Гермиона сглотнула.
— Подождите… Постойте, вы меня только послушайте! Флеминг ведь завещал табакерку нам двоим. Обоим, понимаете? Возьмите её в руки.
Люциус положил табакерку на ладонь. Гермиона накрыла сверху своей ладонью. Едва их пальцы соприкоснулись, вспыхнули лиловые искры, металл нагрелся. Волшебники отдёрнули руки, с радостным удивлением глядя, как серебряные узоры на крышке складываются в надпись.
«Он — не тот, кем кажется. Они — не те, за кого он их выдаёт».
— О-о-о, — разочарованно простонала Гермиона, — объяснил, так объяснил! Кто этот «он»? А «они»?
— Перестраховался, — вздохнул Люциус. — Пока единственная наша зацепка — Пэриш, возможно, он как-то связан с волшебными животными… но в Лютном я его фамилии никогда не слышал.
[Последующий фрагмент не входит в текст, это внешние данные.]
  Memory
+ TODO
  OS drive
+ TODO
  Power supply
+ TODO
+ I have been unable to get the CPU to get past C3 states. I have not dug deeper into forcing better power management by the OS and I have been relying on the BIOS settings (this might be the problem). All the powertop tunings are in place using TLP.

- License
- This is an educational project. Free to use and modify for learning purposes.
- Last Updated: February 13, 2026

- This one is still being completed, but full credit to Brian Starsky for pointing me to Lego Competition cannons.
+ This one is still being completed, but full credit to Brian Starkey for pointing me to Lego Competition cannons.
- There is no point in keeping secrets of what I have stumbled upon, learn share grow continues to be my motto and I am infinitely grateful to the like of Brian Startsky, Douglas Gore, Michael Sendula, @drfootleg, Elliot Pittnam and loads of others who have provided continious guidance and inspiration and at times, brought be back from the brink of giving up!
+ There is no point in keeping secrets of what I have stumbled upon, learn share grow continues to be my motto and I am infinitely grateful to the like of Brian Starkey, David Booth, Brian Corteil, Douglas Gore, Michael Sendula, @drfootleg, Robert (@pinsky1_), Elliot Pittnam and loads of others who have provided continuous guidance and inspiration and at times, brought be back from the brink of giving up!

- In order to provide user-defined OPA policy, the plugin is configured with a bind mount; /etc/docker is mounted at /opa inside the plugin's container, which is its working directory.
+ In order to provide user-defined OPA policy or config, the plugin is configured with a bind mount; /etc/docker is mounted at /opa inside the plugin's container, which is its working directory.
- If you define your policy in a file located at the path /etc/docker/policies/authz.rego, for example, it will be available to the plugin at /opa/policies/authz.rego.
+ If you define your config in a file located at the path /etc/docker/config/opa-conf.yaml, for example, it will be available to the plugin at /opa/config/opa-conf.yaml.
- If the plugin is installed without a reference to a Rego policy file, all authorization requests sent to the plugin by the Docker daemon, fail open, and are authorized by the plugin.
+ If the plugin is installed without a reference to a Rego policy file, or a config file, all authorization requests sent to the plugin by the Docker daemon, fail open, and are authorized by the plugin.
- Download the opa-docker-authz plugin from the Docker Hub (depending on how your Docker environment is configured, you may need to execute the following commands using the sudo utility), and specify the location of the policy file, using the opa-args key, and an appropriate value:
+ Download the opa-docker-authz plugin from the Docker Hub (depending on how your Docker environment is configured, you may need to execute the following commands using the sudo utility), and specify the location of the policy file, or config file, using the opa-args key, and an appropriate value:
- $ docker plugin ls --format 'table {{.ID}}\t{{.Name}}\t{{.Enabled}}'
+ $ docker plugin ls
Вот Дерринджер…
— Часто бываете в Лютном? — прищурилась Гермиона.
— Могу устроить экскурсию… — протянул Люциус, зловеще улыбаясь. — Пьяные гоблины, карманники, шулеры, наёмные убийцы…
— Право, не стоит… Так что этот Дерринджер?
— Весьма опасный тип. Я видел, как он владеет палочкой. И не повернулся бы к нему спиной, зная, что меня кто-нибудь не прикрывает Протего, Экспеллиармусом и Петрификусом впридачу. Вот его-то и упоминают в связи с волшебными животными. Но я бы меньше всего хотел связываться именно с ним…
Люциус достал золотой брегет из кармана.
— Что ж, надеюсь, на панихиде нам повезёт больше. Заодно проверим версию с завещанием. Там будет единственный родственник Флеминга, я вчера навёл справки. Оказывается, у него остался только родной брат. Про жену я знал, она погибла от неудачного заклинания в семьдесят первом, сын-аврор попал под Аваду, а вот дочь… она недавно скончалась в Азкабане.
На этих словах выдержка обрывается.